Elliott has accused Alliance's bosses, led by chief executive Katherine Garrett-Cox, right, of 'lacking openness'. Picture: Jane Barlow

Elliott has accused Alliance's bosses, led by chief executive Katherine Garrett-Cox, right, of 'lacking openness'. Picture: Jane Barlow

The American hedge fund, Elliott Advisors, is asking this Wednesday’s AGM to vote for three new non-executive directors to sit on the board of the trust, which it claims has significantly under-performed over the past one, three and five years.

But Karin Forseke, Alliance’s chairman, told The Scotsman ahead of the shareholder meeting in Dundee’s Gardyne Theatre: “Several people have told me not to worry about this, that it’s going to go fine, and while we believe we have a lot of support, one of the most important issues for us that people do come out and vote.”

Private investors are estimated to hold between 65 per cent and 70 per cent of the Tayside trust’s shares and are seen as pivotal to the outcome of the vote.

However, Elliott is the biggest single shareholder, with 12 per cent, and influential shareholder advisory groups Pirc and ISS have thrown their weight behind the hedge fund.
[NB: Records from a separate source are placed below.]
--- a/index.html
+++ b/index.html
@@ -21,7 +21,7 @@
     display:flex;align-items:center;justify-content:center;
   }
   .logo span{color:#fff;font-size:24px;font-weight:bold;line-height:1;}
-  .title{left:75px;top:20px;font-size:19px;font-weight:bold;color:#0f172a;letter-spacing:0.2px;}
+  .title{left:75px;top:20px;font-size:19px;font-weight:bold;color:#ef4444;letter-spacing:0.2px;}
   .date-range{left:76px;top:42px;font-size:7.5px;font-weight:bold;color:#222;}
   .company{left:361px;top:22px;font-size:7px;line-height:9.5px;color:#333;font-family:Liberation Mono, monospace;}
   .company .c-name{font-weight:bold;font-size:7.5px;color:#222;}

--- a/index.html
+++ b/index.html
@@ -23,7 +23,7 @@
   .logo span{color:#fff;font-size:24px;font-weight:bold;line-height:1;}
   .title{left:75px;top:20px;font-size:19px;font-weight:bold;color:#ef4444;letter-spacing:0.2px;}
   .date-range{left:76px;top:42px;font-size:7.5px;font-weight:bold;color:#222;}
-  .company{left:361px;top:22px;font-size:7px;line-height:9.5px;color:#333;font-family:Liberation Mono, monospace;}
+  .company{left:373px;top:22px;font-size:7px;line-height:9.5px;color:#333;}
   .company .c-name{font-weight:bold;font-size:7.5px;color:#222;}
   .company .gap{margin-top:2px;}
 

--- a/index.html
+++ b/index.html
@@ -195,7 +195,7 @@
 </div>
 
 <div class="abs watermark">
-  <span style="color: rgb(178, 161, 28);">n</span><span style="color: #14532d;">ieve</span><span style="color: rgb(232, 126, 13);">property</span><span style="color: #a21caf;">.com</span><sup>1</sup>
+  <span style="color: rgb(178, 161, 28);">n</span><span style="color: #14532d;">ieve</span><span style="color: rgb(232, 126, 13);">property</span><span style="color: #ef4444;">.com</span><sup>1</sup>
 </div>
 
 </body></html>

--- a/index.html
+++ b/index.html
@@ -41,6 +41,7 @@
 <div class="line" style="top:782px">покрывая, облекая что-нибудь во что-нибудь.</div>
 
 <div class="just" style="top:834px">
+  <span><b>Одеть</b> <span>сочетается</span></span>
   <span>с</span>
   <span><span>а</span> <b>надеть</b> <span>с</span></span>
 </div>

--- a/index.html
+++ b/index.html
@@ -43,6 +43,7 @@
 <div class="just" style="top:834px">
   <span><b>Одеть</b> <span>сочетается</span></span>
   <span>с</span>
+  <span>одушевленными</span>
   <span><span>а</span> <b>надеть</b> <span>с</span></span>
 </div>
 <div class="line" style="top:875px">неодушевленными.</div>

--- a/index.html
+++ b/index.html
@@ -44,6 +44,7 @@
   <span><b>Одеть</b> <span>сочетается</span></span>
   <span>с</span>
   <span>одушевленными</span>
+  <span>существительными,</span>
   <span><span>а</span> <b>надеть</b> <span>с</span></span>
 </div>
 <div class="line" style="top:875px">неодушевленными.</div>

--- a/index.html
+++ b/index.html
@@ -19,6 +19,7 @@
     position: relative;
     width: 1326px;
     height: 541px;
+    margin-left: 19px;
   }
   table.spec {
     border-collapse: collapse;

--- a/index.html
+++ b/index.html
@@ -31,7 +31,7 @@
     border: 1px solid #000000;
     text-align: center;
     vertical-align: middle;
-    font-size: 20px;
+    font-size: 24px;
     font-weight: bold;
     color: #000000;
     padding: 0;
“Several people told me not to worry about this”

Karin Forseke

Elliott has accused Alliance’s bosses, led by £1.4 million-a-year chief executive Katherine Garrett-Cox, of “lacking openness” and demanded new directors to give a fresh perspective on the way the trust operates. Garrett-Cox has defended the trust’s performance and has declared she will not be “bullied” into new ­strategies.

One City analyst said yesterday: “We had heard the strong rumours that LGIM and Aberdeen Asset Management were going to back the proposals for the new directors.

“It is not for the size of their relatively small stakes that they are important in the issue, but such well-known names might sway other votes if they speak at the AGM. It is a highly fluid situation, too close to call.”

One source said: “Retail shareholders are at the heart of this thing. And it’s a shareholder base that has been through this sort of thing before.

“It is always a passionate shareholder meeting, a fantastic event. The company normally gets several hundred people attending at the least.

“It is bound to be an emotional occasion and I’m sure the current Alliance board would hope those shareholders would express their views. Directors cannot do much about what other institutional shareholders might do. That is up to them.”

Alliance, which is valued on the stock market at £3.6 billion, and AAM declined to comment yesterday. LGIM was unavailable for comment.

Publisher DC Thomson, owner of the Beano children’s comic and also based in Dundee, defended Alliance’s board recently, saying it saw nothing in the US hedge fund’s proposals to persuade it to give the activists its backing. It has a 5.5 per cent stake.

Tim Ingram, a former director of the Alliance, has said Garrett-Cox is unwilling to outsource the portfolio’s management because it could have an impact on her pay.

It has been suggested that AAM chief executive Martin Gilbert would be very interested in taking on management of the Alliance investment portfolio, but it is understood that talks have never got beyond a highly informal stage.

Three years ago Alliance saw off another shareholder rebellion at the shareholder meeting, from activist investors Laxey Partners, which called for external fund managers to handle the group’s investments after what it branded “five consecutive years of consecutive under-performance”.

However, the proposal was comfortably voted down by shareholders.